Choosing a Feature Flag Platform

February 13, 2020 Facundo Gauna

Yes, as more and more companies embrace Continuous Deployment, feature flag platforms are becoming much more popular. I love feature flags; they are some of the coolest and most demonstrable aspects of DevOps.

With all the noise, it can be overwhelming picking the appropriate solution. In some cases, if you have a very simple app like an ASP.NET core site with a database, then look no further. Use the Microsoft.FeatureManagement package.

What if you want to coordinate the state of a feature flags across multiple services/apps? Then, you probably need a feature flag platform. A good platform will be highly resilient, has wide support across multiple languages, and has effective ways to manage its feature flags programatically.


Optimizely is a platform that is mostly aimed at marketers. I have worked with clients that were using this platform already because their marketing department wanted A/B testing.

Optimizely has wide support for feature flags in multiple SDKs. Most interestingly to me, they offer JavaScript, .NET Core, and .NET Framework SDKs, so you are also able to add feature flags to legacy .NET applications. The potential is the ability to start re-writing features in-place from legacy apps. On the other hand, the Microsoft.FeatureManagement package only supports .NET Standard 2.0 and greater so it might be a bit more difficult to add support to a legacy app.

As implied, they seem to cater less to engineering teams.  I can’t also seem to find an Infrastructure as Code solution. But, they do have an API. If you start using flags at scale, you might want to invest in a more declarative model of managing feature flags by using the API rather than relying on the portal all the time.

Humans do make mistakes, regardless of how pretty the portal is.

The best part – Optimizely offers free feature flags. But, they don’t advertise an SLA. If you want, you can pay for Premium Support.


The Azure DevOps team at Microsoft blogged about their usage of feature flags and how they’ve built their own platform. Their recommendation: don’t build your own platform. Instead, they recommend using LaunchDarkly.

  • Here’s an Azure DevOps lab about LaunchDarkly.
  • Here’s a free e-book from LaunchDarkly that’s a very good and short read.
  • Here’s an Azure DevOps extension for LaunchDarkly to map work items to feature flags already defined (in my experience, it’s not super reliable).

LaunchDarkly also supports multiple SDKs including JavaScript, .NET Core, and .NET Framework. You’ll also be able to use their SDKs on your legacy .NET applications.

In contrast to Optmizely, the product seems to be more tailored towards engineers. They have a fascinating article about how they’ve built the platform with extreme redundancy in mind. They also have natural circuit breakers in their SDKs so that if a feature flag doesn’t exist or the service can’t be reached, it defaults to some value. Lastly, they also have a Terraform provider so that you can manage your feature flags declaratively.

LaunchDarkly is not free. They have a 30-day trial. They offer an SLA for the enterprise tier.

Azure App Configuration

Azure App Configuration is a new service on Azure. It’s still in preview and is free during the preview period.
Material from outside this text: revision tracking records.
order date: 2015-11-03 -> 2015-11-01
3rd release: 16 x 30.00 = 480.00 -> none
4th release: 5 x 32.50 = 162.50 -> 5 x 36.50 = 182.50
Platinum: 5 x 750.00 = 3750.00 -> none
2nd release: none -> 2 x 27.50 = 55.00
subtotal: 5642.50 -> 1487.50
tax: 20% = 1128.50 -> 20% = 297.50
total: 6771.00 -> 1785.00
It also has no SLA.

It’s nice that it’s on Azure because it requires less tools to use. The .NET SDK is well-built because it was made by Microsoft and it also works well side by side with Azure KeyVault.
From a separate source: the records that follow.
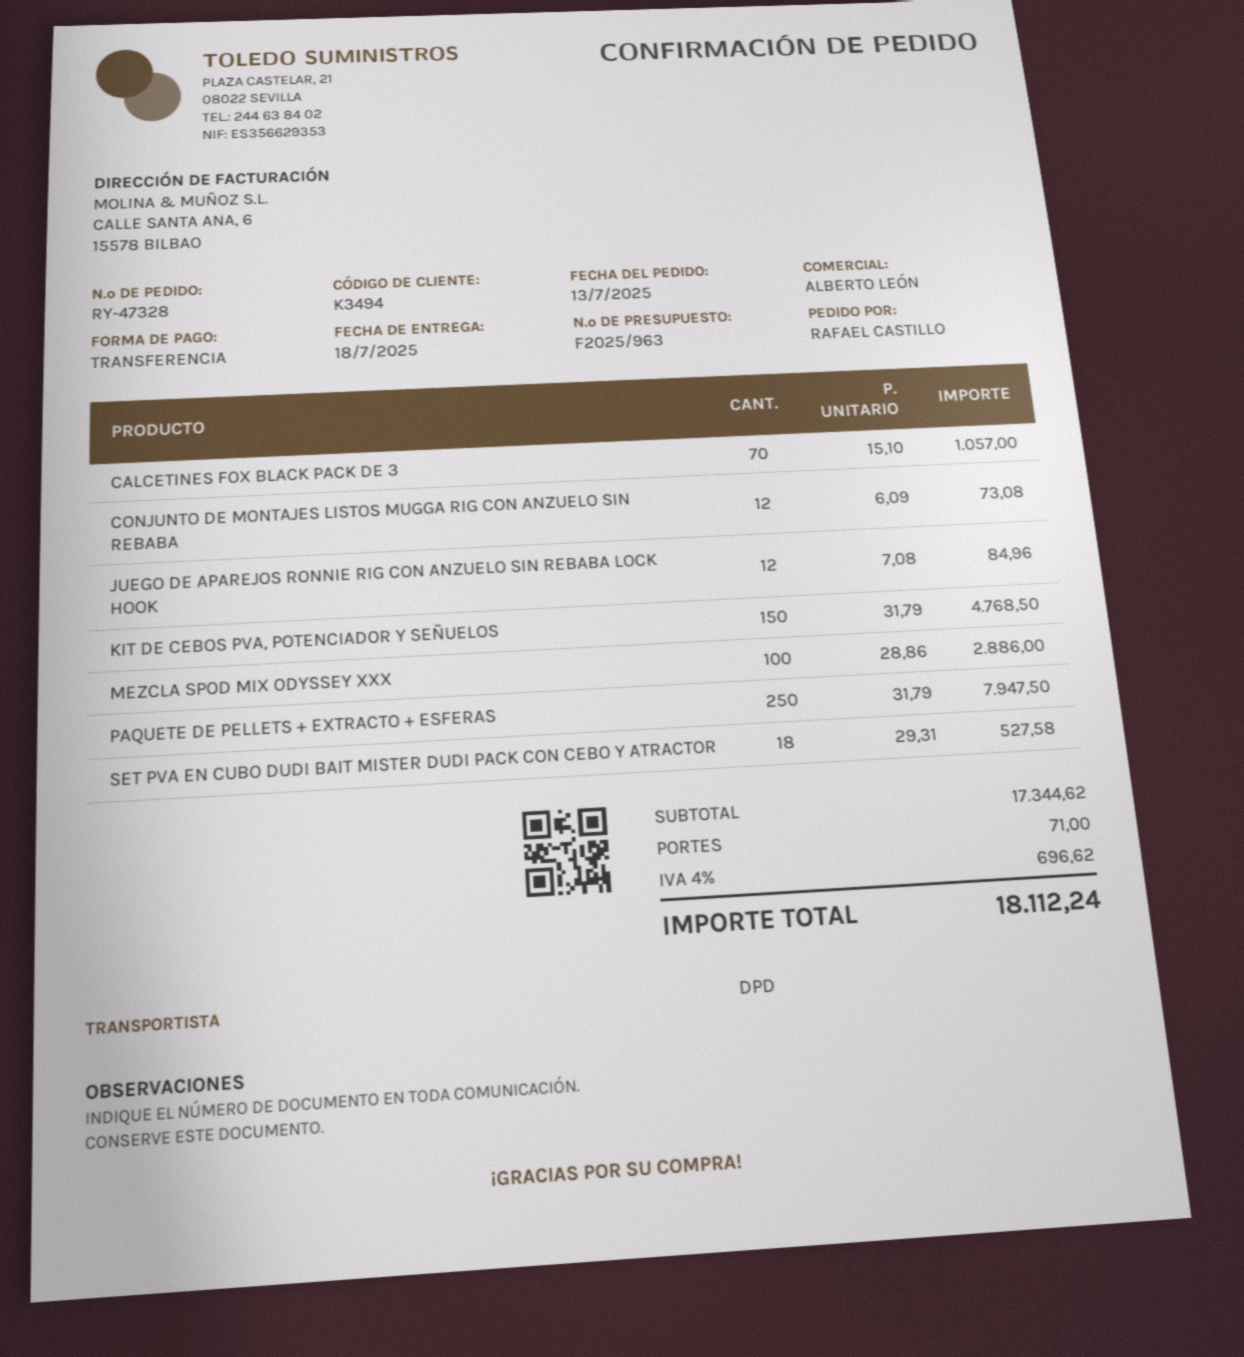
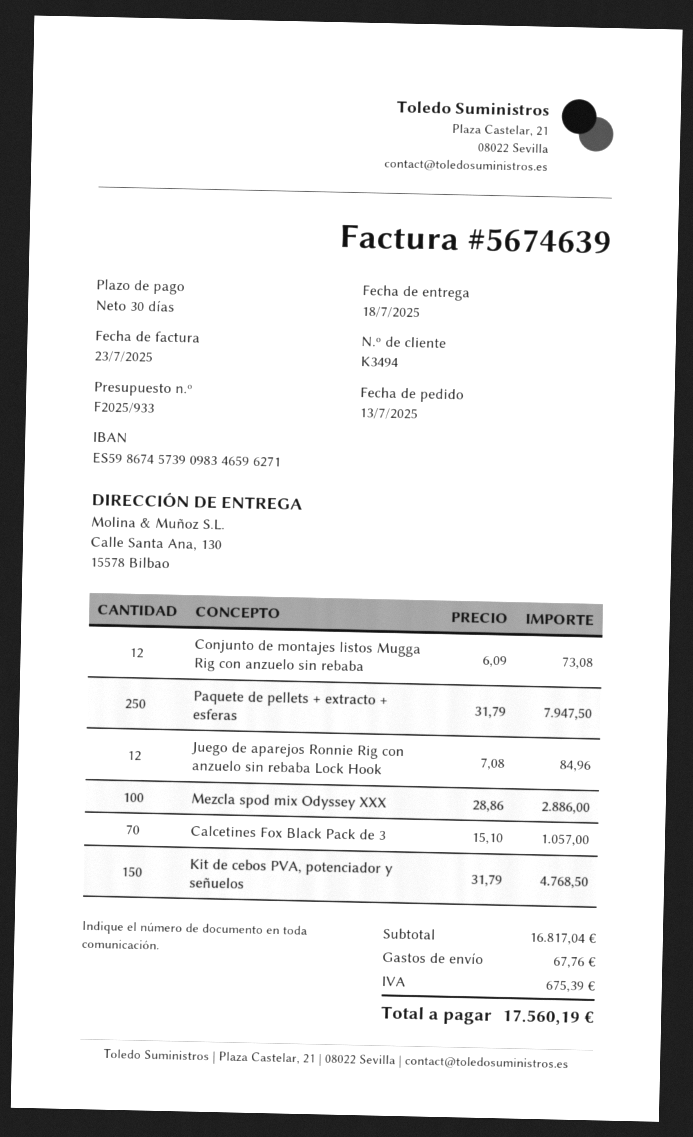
quote number: F2025/963 -> F2025/933
SET PVA EN CUBO DUDI BAIT MISTER DUDI PACK CON CEBO Y ATRACTOR: 18 x 29.31 = 527.58 -> none
subtotal: 17344.62 -> 16817.04
shipping: 71.00 -> 67.76
tax: 696.62 -> 675.39
total: 18112.24 -> 17560.19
The main drawback with this service is that there’s no support in other languages yet, especially JavaScript. Many applications today are built using Single Page Apps with back-end APIs. With Azure App Configuration, you can use feature flags from SPAs. From experience, this is extremely useful when having this type of architecture.

Lastly, because it’s not mature there’s also no support for .NET Framework. Meaning, you won’t be able to use this service unless you build your own class library to interact with the REST API.
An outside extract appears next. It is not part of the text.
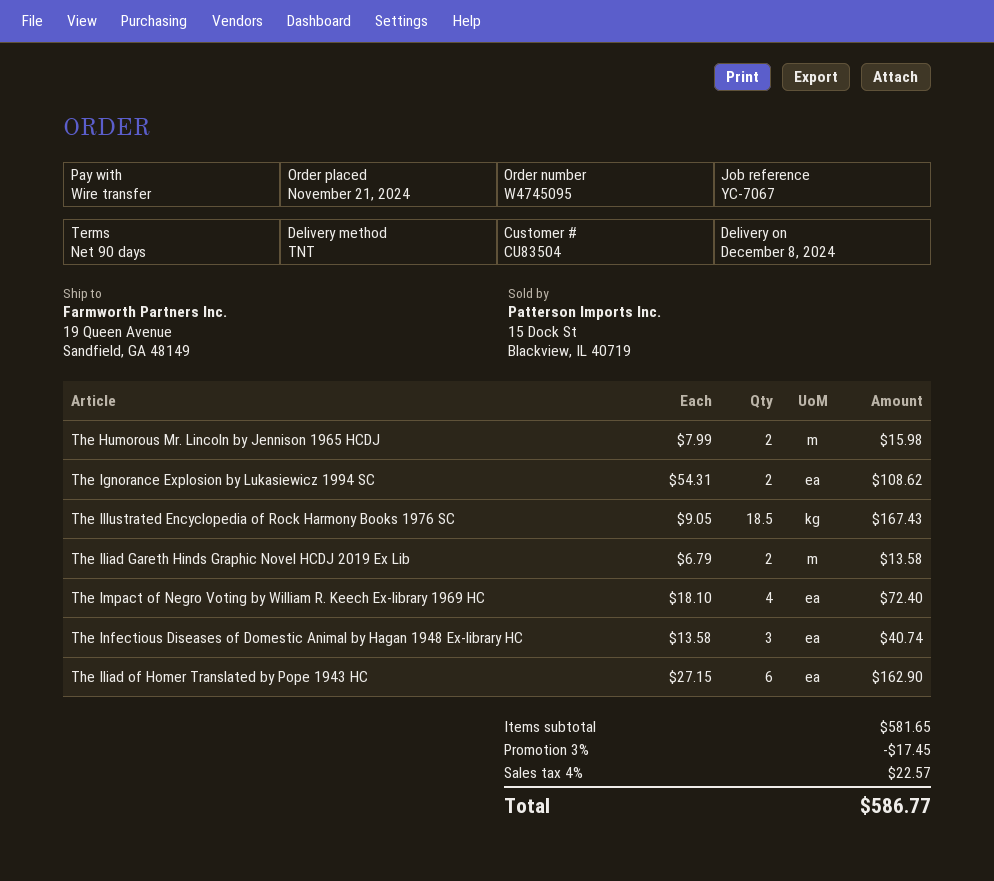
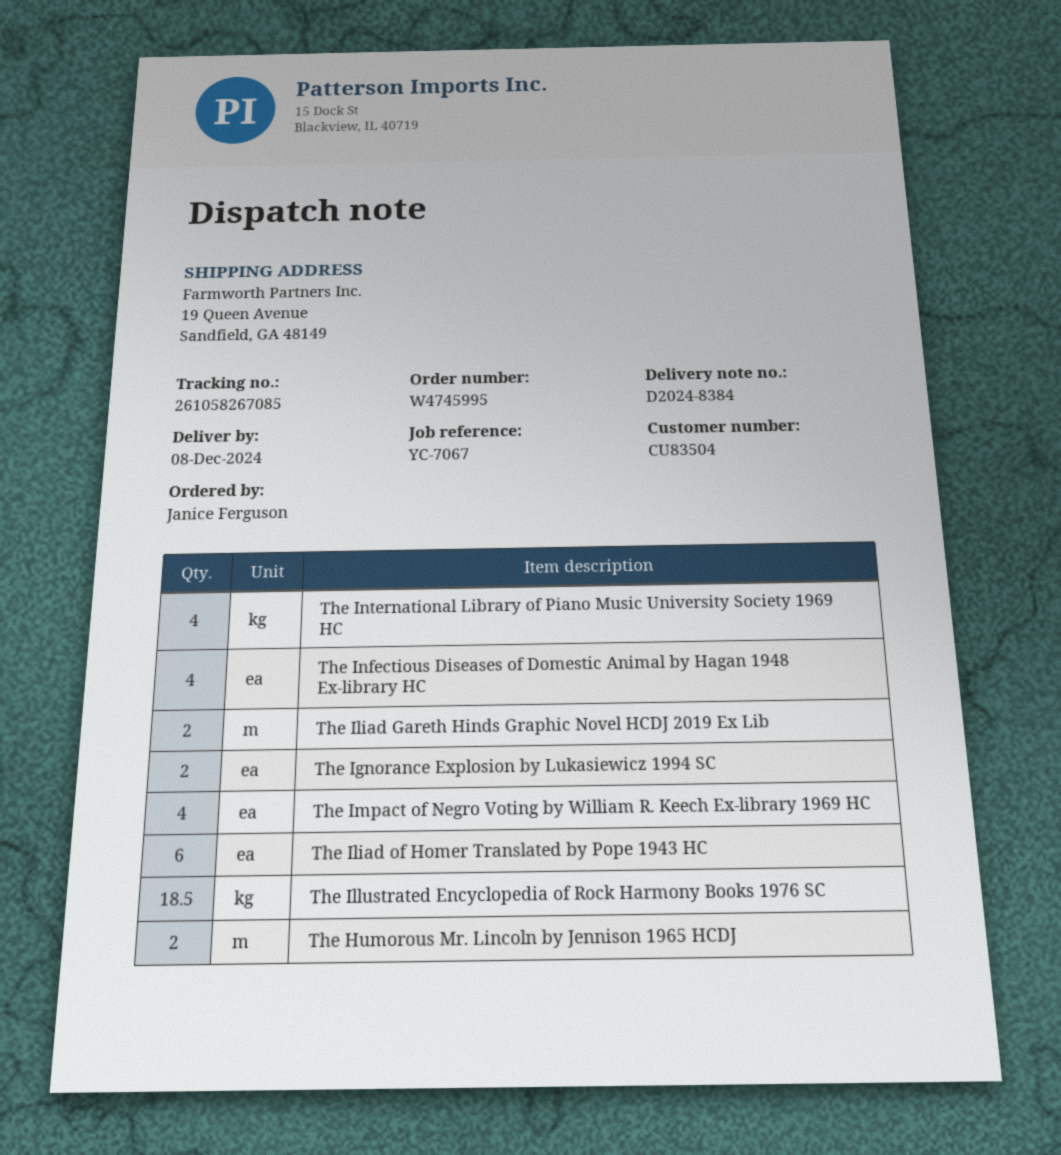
order number: W4745095 -> W4745995
The Infectious Diseases of Domestic Animal by Hagan 1948 Ex-library HC: 3 -> 4
The International Library of Piano Music University Society 1969 HC: none -> 4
Although it’s an Azure product and there is an Azure DevOps extension, there is no ARM template support at this time.

However, because it’s free, it could be effective for prototyping. It’s unclear what the future holds for this service yet, but the future is promising. But when it comes to feature flags, which have critical dependency, I value solutions that are mature/reliable and have an opportunity to reduce manual mistakes through automation.

Edit: they might have support for JavaScript and Python based on their GitHub repo, it’s just not documented yet and also possibly not released, either.

My advice would to not roll your own feature flag platform. Also, when we take a dependency on a feature flag platform, our applications are likely going to see downtime if there’s degraded services with the provider.  Unless of course, the provider has circuit-breaking patterns built into their SDKs.

Choosing a mature feature flag platform is a big decision, but the ultimate value is worth it: being able to test in production, deploy often and safely, and releasing when you’re ready.